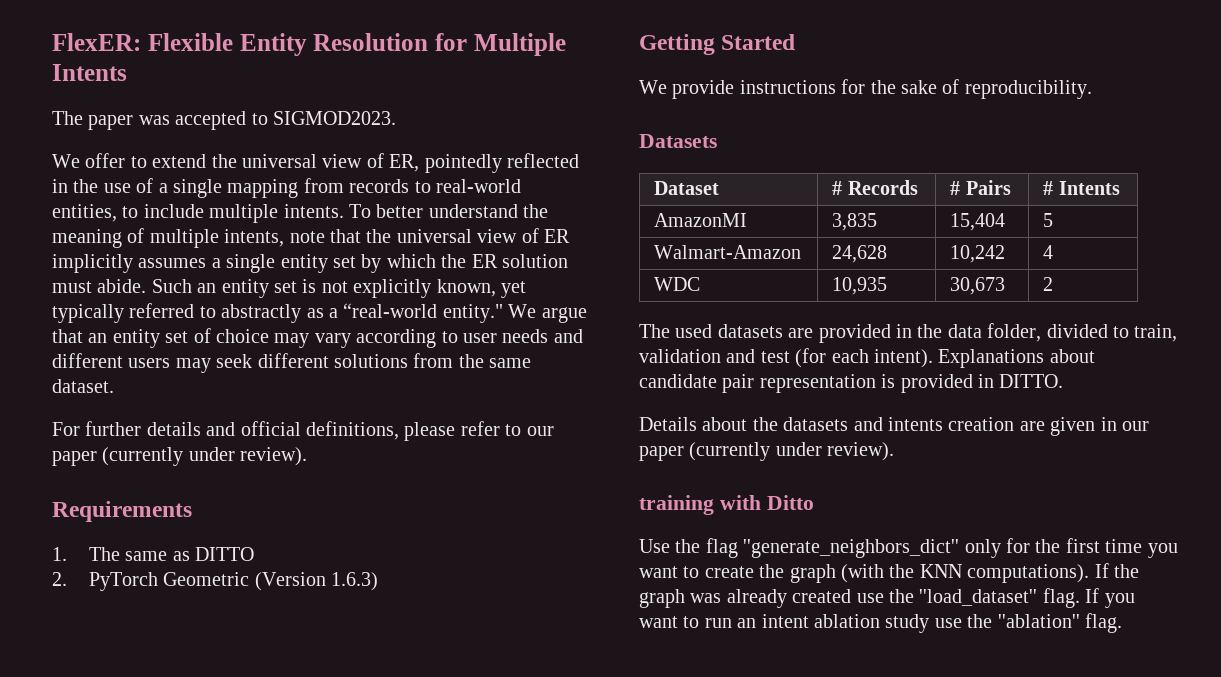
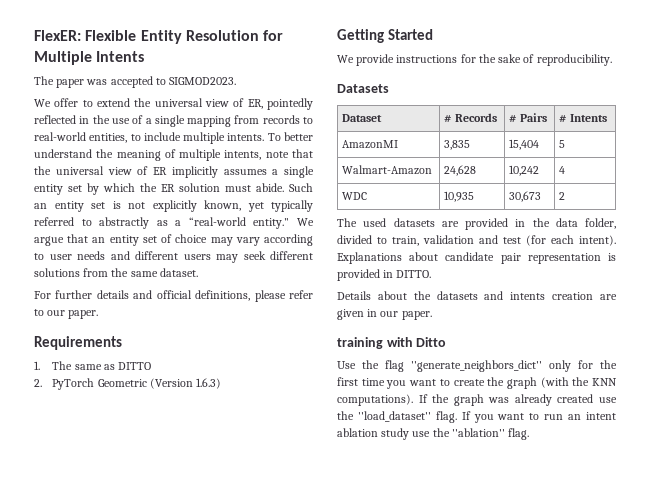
- For further details and official definitions, please refer to our paper (currently under review).
+ For further details and official definitions, please refer to our paper.
- Details about the datasets and intents creation are given in our paper (currently under review).
+ Details about the datasets and intents creation are given in our paper.

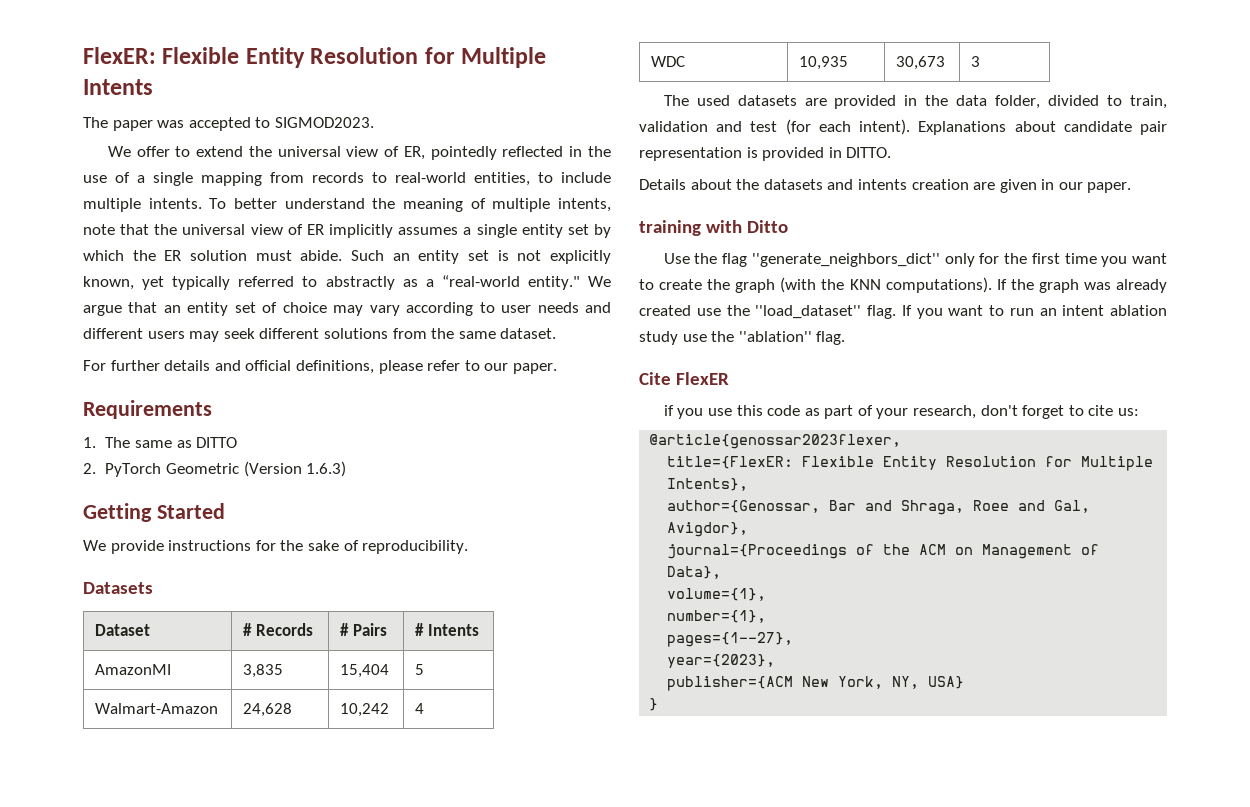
- WDC | 10,935 | 30,673 | 2
+ WDC | 10,935 | 30,673 | 3
+ Cite FlexER
+ if you use this code as part of your research, don't forget to cite us:
+ @article{genossar2023flexer,
+ title={FlexER: Flexible Entity Resolution for Multiple Intents},
+ author={Genossar, Bar and Shraga, Roee and Gal, Avigdor},
+ journal={Proceedings of the ACM on Management of Data},
+ volume={1},
+ number={1},
+ pages={1--27},
+ year={2023},
+ publisher={ACM New York, NY, USA}
+ }

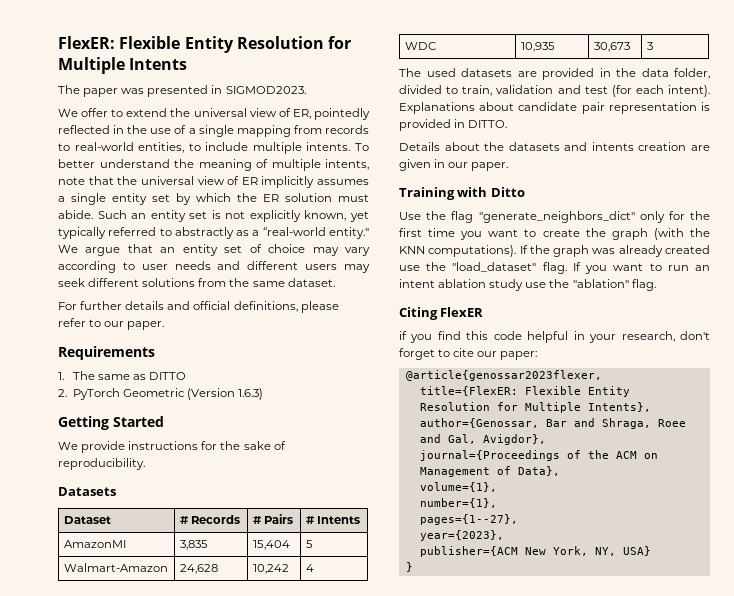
- The paper was accepted to SIGMOD2023.
+ The paper was presented in SIGMOD2023.
- training with Ditto
+ Training with Ditto
- Cite FlexER
+ Citing FlexER
- if you use this code as part of your research, don't forget to cite us:
+ if you find this code helpful in your research, don't forget to cite our paper:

+--

(Brief) Your job is to repeat the data exactly, leaving each picture out.

(Result for this task)
- For further details and official definitions, please refer to our paper (currently under review).
+ For further details and official definitions, please refer to our paper.
- Details about the datasets and intents creation are given in our paper (currently under review).
+ Details about the datasets and intents creation are given in our paper.

- WDC | 10,935 | 30,673 | 2
+ WDC | 10,935 | 30,673 | 3
+ Cite FlexER
+ if you use this code as part of your research, don't forget to cite us:
+ @article{genossar2023flexer,
+ title={FlexER: Flexible Entity Resolution for Multiple Intents},
+ author={Genossar, Bar and Shraga, Roee and Gal, Avigdor},
+ journal={Proceedings of the ACM on Management of Data},
+ volume={1},
+ number={1},
+ pages={1--27},
+ year={2023},
+ publisher={ACM New York, NY, USA}
+ }

- The paper was accepted to SIGMOD2023.
+ The paper was presented in SIGMOD2023.
- training with Ditto
+ Training with Ditto
- Cite FlexER
+ Citing FlexER
- if you use this code as part of your research, don't forget to cite us:
+ if you find this code helpful in your research, don't forget to cite our paper:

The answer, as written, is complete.